A. Mishin.
Mar 18, 2023
Honestly, I don't know why Slava Kaganovich, who founded the Atrium Theatre in his time, was forced to leave it (I don't like battle stories and don't ask anyone unnecessary questions), but it is absolutely clear that it happened for the best: talented, smart, devilishly energetic, fanatically loving theatre Slava, to put it mildly, did not lose from this. Well, okay - of course he won. And I am very happy for him.
Honestly, I don't know why Slava Kaganovich, who founded the Atrium Theatre in his time, was forced to leave it (I don't like battle stories and don't ask anyone unnecessary questions), but it is absolutely clear that it happened for the best: talented, smart, devilishly energetic, fanatically loving theatre Slava, to put it mildly, did not lose from this. Well, okay - of course he won. And I am very happy for him.
Kaganovich is not an artist by profession. This is his diagnosis, thank God. In general, I think Sasha Guitry was right when he said something like: "All people are actors, with the exception, perhaps, of some actors." There are no such exceptions in the By The Way theater company, which Slava organized.

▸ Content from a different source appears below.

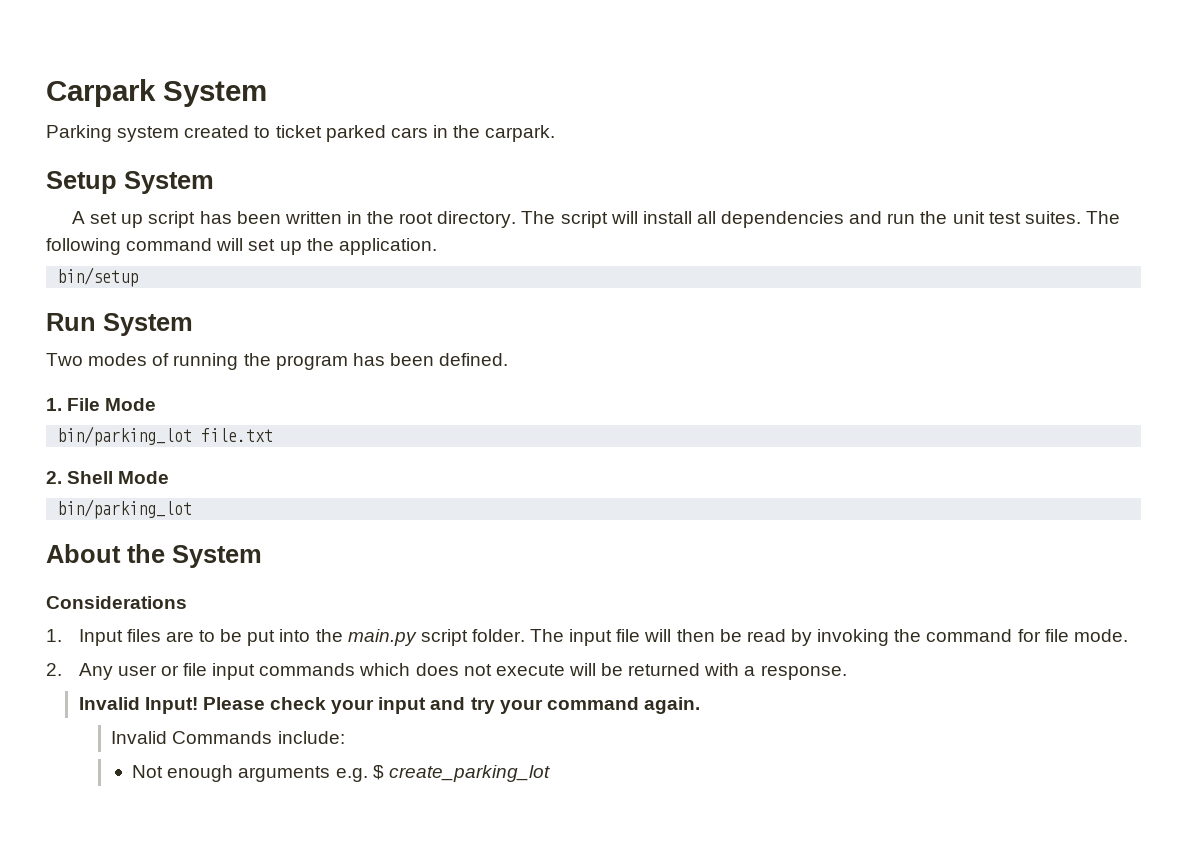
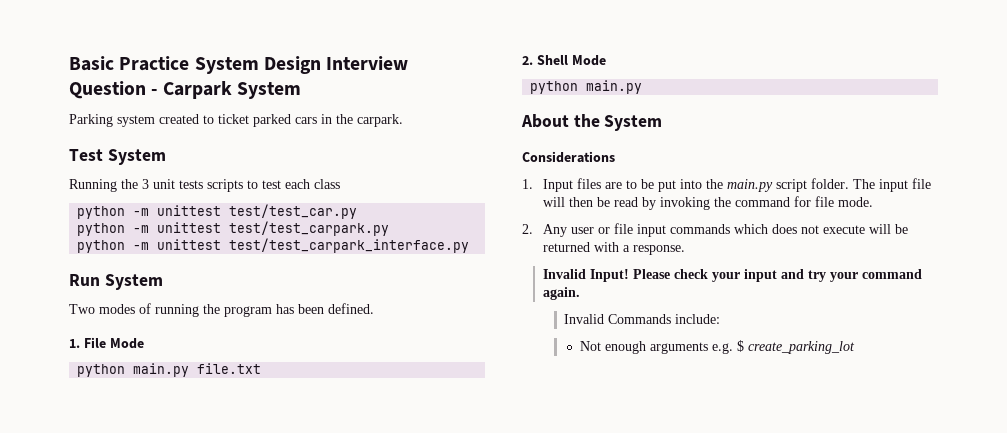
(46, 93) none -> [69,56,409,74] [69,81,158,99] Basic Practice System Design Interview Question -
[46,171,214,194] [71,211,1120,228] [46,238,437,255] [57,267,139,287] Setup System // A set up script has been written in the root directory. The script will install all dependencies and run the unit test suites. The following command will set up the application. // bin/setup -> [69,149,166,165] [69,179,340,192] [77,204,358,219] [77,221,390,236] [77,238,470,253] Test System // Running the 3 unit tests scripts to test each class // python -m unittest test/test_car.py // python -m unittest test/test_carpark.py // python -m unittest test/test_carpark_interface.py
[57,426,193,446] bin/parking_lot -> [77,363,190,377] python main.py
[57,499,193,519] bin/parking_lot -> [530,80,643,94] python main.py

Last Saturday, the premiere of the play "Two-Step Against the Background of Suitcases" took place on the long-suffering stage of the "Academy of Christian Roots", as Sergei Trofimov laughingly called the Christian Heritage Academy . I called this stage long-suffering because it had withstood a huge number of entreprises, performed by visiting stars "with their left foot". The sensitive Chicago audience stopped filling the hall, fearing to be deceived once again (and sometimes - in vain), but on January 25 there was a near-full house. Because the audience guessed that Kaganovich and Marina Karmanova would not act, but live the lives of their characters. And so it happened.
She is in her seventh decade. He has already spent half of it. She has lost her beloved husband and best friend. He has lost his only friend and devoted wife. They are connected by the memory of their common dead and thirty years of family friendship. She gives up on herself and wants to run away from the memories to another city. And he is trying to prove that a common future is still possible for them, in which there may be room for love and even sex. The play pays special attention to the latter point.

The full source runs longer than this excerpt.